Data supplied ->
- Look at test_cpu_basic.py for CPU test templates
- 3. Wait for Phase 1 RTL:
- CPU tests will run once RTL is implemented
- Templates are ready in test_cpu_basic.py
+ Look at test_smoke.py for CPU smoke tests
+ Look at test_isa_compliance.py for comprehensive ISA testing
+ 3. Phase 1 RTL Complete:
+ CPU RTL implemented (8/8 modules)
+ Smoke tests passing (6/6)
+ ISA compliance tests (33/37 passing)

--

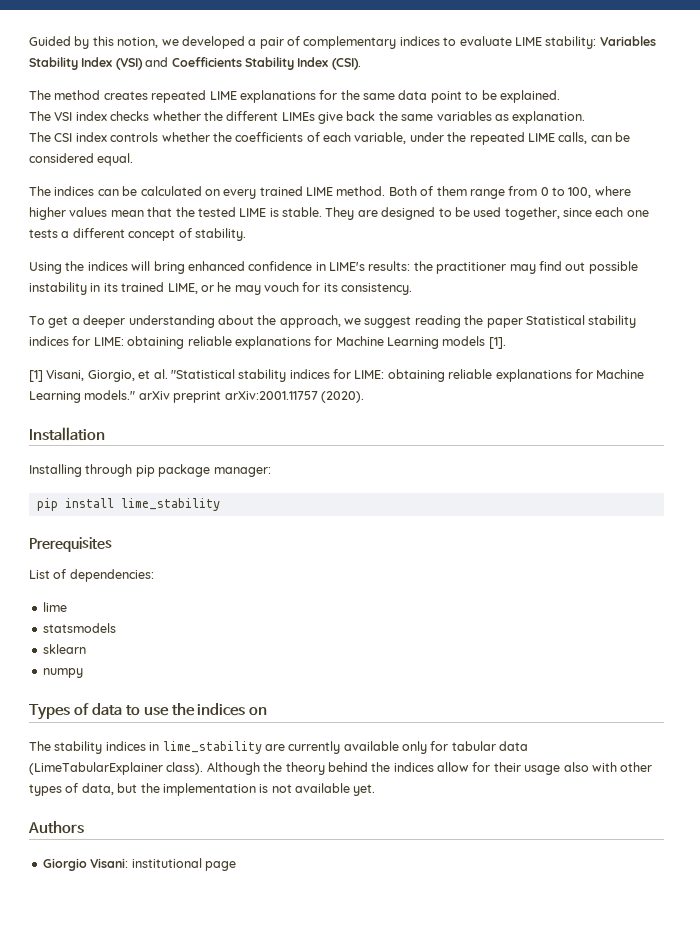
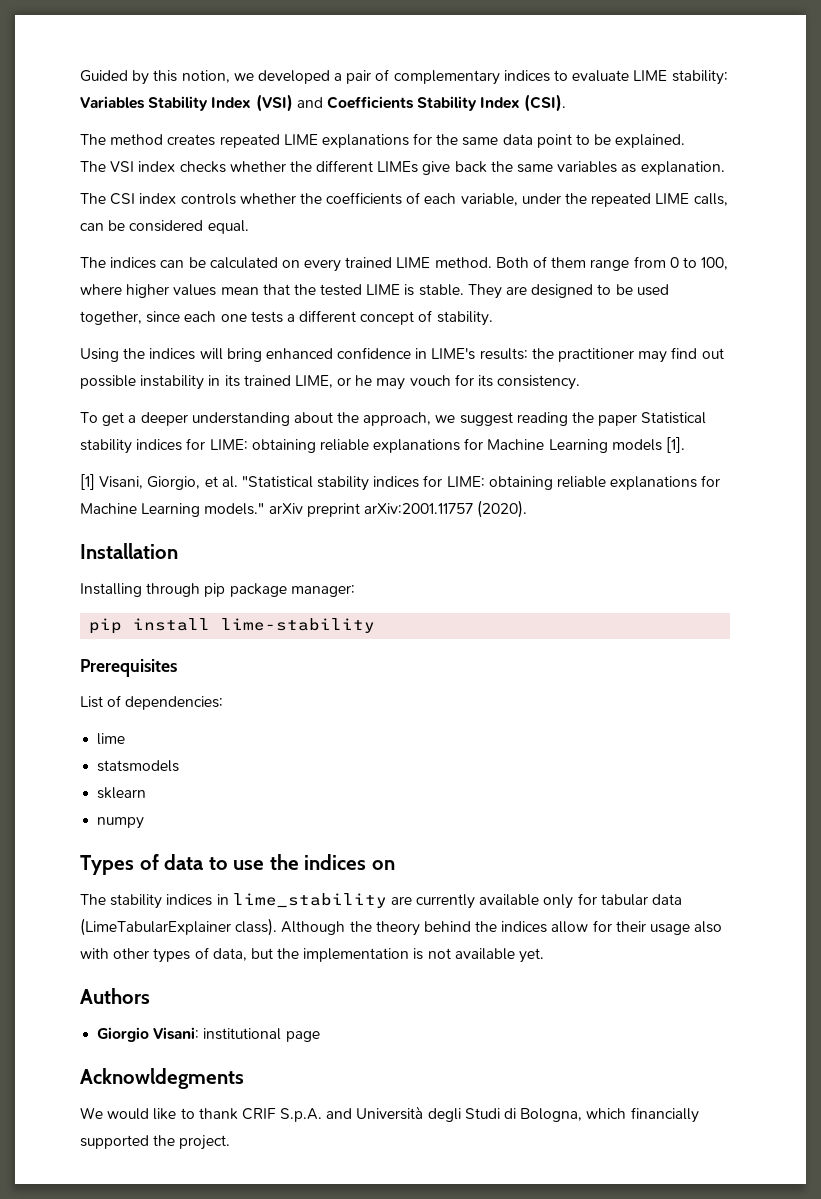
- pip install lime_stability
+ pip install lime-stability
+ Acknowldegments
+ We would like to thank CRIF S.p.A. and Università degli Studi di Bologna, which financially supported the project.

--

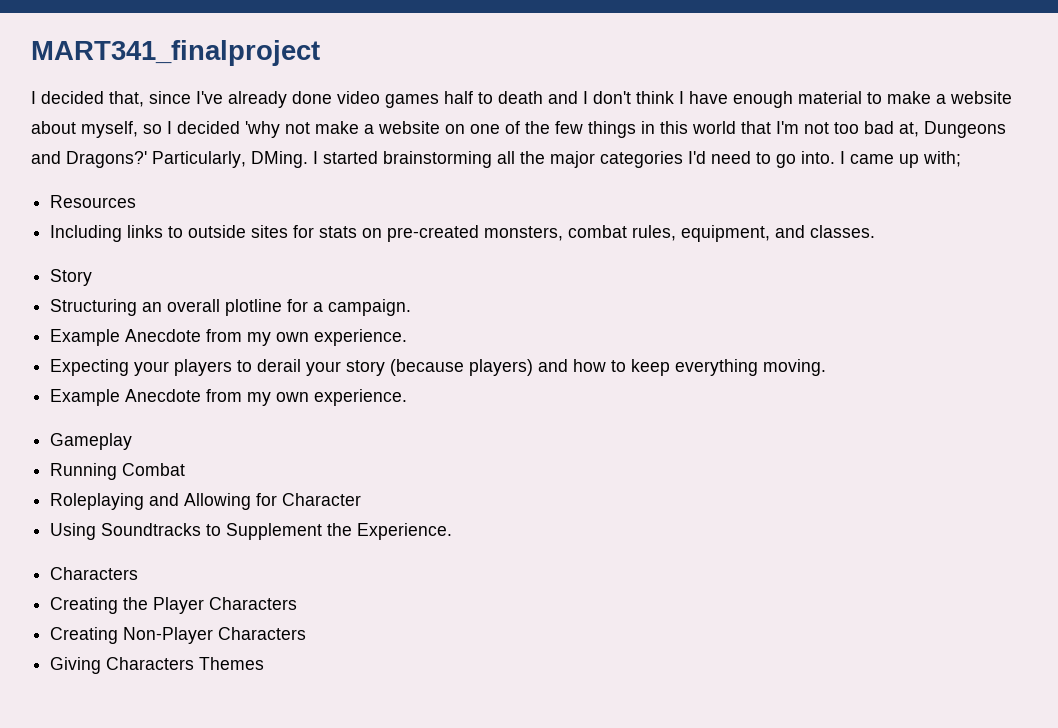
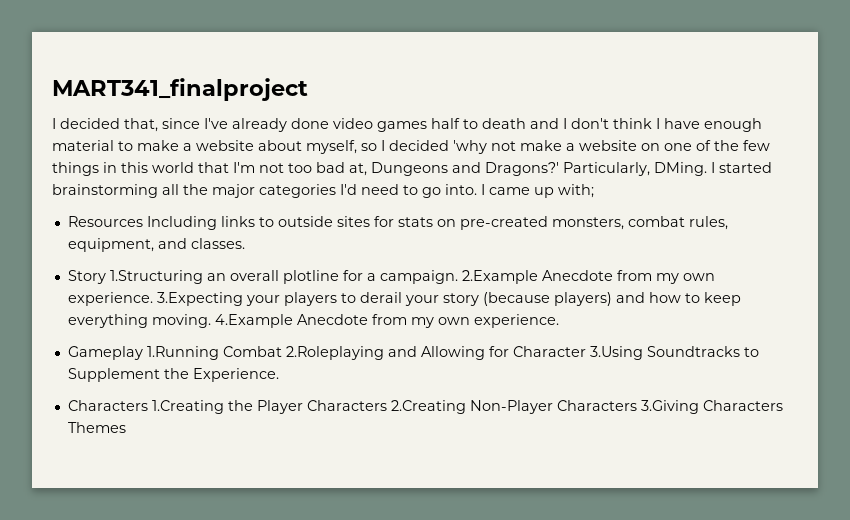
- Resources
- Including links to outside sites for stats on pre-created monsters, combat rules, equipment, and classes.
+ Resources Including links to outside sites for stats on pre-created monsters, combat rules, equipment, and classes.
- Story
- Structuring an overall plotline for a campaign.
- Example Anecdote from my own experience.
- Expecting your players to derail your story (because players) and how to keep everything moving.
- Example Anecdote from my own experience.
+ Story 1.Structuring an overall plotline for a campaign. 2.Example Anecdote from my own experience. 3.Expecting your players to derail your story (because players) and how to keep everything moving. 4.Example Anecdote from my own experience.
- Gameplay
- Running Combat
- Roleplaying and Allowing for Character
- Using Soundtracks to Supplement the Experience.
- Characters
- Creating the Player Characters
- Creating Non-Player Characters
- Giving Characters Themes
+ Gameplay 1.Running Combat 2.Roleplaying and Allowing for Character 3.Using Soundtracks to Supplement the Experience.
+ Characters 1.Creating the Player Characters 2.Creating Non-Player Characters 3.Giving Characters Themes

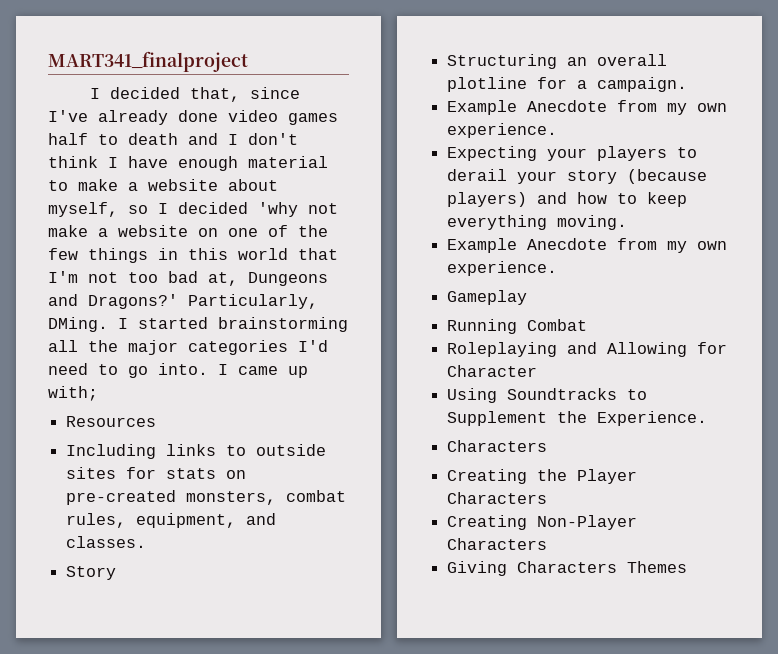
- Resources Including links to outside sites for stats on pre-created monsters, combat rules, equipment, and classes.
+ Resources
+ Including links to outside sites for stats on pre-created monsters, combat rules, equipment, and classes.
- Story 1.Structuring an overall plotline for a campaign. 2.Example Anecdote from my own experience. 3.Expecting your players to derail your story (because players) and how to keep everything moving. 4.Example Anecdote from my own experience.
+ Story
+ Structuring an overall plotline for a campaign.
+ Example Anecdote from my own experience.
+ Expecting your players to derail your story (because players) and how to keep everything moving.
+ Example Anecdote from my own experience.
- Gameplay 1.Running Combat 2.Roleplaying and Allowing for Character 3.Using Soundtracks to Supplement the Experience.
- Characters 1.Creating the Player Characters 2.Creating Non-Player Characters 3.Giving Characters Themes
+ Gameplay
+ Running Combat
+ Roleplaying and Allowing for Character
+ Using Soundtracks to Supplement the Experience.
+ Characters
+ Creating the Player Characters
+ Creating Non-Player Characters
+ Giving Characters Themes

Requirement ->
Your answer should be a single number, namely how many lines of the data above hold "implemented".

Response to the exercise ->
2